EXCERPTED RECORDS
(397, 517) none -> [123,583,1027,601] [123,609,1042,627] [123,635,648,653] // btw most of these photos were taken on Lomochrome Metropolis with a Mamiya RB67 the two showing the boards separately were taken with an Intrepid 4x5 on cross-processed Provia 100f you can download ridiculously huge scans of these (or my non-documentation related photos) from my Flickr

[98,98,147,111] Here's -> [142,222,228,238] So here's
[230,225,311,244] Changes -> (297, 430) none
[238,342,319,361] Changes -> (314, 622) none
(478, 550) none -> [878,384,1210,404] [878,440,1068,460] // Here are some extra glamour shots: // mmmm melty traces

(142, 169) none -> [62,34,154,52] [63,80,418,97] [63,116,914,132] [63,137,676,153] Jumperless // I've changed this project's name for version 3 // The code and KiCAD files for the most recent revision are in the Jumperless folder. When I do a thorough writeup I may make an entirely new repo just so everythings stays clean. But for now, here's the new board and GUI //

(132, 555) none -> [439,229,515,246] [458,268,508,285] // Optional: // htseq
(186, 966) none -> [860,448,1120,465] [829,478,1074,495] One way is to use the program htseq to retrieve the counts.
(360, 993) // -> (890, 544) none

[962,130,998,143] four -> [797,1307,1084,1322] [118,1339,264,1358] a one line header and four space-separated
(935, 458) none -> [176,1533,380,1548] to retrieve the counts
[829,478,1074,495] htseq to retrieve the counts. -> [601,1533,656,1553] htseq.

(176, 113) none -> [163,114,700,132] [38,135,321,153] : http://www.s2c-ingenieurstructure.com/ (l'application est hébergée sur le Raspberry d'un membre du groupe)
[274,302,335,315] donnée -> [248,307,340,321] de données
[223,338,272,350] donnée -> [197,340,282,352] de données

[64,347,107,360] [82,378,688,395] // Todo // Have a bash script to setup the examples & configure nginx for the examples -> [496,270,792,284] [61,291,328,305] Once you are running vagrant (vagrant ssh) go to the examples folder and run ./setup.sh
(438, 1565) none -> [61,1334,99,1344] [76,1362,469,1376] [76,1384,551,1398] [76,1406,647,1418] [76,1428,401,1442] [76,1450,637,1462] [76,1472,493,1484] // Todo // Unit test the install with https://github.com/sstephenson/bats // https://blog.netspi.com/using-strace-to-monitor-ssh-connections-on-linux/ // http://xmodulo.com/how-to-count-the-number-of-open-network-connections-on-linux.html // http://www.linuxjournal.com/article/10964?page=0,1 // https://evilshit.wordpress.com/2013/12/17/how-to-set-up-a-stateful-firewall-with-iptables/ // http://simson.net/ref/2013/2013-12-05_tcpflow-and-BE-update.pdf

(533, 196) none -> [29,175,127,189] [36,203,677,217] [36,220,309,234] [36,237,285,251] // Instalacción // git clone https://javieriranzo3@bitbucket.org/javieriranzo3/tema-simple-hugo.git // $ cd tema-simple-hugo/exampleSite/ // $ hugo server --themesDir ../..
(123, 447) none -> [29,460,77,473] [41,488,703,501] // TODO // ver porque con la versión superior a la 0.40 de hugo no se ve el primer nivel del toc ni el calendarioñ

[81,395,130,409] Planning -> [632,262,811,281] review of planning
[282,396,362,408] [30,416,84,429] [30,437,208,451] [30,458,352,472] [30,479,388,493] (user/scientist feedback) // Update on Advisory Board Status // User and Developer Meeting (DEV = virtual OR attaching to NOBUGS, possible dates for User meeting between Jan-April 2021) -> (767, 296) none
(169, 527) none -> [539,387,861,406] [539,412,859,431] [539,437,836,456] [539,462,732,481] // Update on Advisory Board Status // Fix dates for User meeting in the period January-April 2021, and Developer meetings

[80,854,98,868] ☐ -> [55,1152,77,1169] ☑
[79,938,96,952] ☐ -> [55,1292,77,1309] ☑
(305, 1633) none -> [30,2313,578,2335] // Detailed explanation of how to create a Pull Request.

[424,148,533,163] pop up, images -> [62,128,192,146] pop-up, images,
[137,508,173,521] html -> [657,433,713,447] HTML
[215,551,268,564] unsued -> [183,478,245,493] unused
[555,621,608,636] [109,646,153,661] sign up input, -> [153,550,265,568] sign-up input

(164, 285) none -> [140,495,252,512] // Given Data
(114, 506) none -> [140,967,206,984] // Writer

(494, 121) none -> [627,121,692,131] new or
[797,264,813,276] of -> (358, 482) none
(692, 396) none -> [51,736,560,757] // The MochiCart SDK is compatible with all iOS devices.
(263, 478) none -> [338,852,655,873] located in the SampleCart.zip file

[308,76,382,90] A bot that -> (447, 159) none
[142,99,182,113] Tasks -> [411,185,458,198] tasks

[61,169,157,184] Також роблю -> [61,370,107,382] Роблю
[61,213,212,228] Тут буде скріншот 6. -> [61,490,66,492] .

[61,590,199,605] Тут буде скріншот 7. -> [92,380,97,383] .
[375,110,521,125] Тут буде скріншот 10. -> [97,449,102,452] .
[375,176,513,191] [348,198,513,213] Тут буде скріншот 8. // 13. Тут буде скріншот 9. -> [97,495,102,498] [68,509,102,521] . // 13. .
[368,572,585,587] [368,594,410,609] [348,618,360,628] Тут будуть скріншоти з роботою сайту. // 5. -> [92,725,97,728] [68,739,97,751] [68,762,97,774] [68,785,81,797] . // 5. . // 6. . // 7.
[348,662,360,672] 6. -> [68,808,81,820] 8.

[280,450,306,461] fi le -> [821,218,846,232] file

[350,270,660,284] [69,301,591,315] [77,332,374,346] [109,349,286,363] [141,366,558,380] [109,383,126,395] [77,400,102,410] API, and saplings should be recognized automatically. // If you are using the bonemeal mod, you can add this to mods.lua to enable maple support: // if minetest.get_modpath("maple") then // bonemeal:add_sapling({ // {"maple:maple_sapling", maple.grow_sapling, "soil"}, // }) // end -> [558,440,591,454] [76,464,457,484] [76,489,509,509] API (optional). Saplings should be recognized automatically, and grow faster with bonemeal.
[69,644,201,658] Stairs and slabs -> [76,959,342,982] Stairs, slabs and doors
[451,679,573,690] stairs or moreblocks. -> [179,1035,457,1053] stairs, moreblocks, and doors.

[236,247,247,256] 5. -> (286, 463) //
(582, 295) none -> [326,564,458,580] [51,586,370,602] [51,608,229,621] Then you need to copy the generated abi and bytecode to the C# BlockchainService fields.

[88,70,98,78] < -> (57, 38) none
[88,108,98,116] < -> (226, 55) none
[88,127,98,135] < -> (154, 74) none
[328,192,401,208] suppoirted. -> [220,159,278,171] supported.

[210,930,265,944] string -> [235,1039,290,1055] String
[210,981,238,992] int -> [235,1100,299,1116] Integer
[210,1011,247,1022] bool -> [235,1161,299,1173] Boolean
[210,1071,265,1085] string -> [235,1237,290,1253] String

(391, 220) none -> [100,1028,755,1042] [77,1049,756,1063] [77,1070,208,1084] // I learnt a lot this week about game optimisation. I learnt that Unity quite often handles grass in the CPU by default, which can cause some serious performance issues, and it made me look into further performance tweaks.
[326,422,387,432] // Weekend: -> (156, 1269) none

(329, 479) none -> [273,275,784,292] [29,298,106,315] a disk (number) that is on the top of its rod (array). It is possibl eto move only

THE TASK
Write out each line exactly, beginning at the one with "[236,247,247,256] 5. -> (286, 463) //" and ending at the final line of the records above, with nothing added.

WORKED SOLUTION
[236,247,247,256] 5. -> (286, 463) //
(582, 295) none -> [326,564,458,580] [51,586,370,602] [51,608,229,621] Then you need to copy the generated abi and bytecode to the C# BlockchainService fields.

[88,70,98,78] < -> (57, 38) none
[88,108,98,116] < -> (226, 55) none
[88,127,98,135] < -> (154, 74) none
[328,192,401,208] suppoirted. -> [220,159,278,171] supported.

[210,930,265,944] string -> [235,1039,290,1055] String
[210,981,238,992] int -> [235,1100,299,1116] Integer
[210,1011,247,1022] bool -> [235,1161,299,1173] Boolean
[210,1071,265,1085] string -> [235,1237,290,1253] String

(391, 220) none -> [100,1028,755,1042] [77,1049,756,1063] [77,1070,208,1084] // I learnt a lot this week about game optimisation. I learnt that Unity quite often handles grass in the CPU by default, which can cause some serious performance issues, and it made me look into further performance tweaks.
[326,422,387,432] // Weekend: -> (156, 1269) none

(329, 479) none -> [273,275,784,292] [29,298,106,315] a disk (number) that is on the top of its rod (array). It is possibl eto move only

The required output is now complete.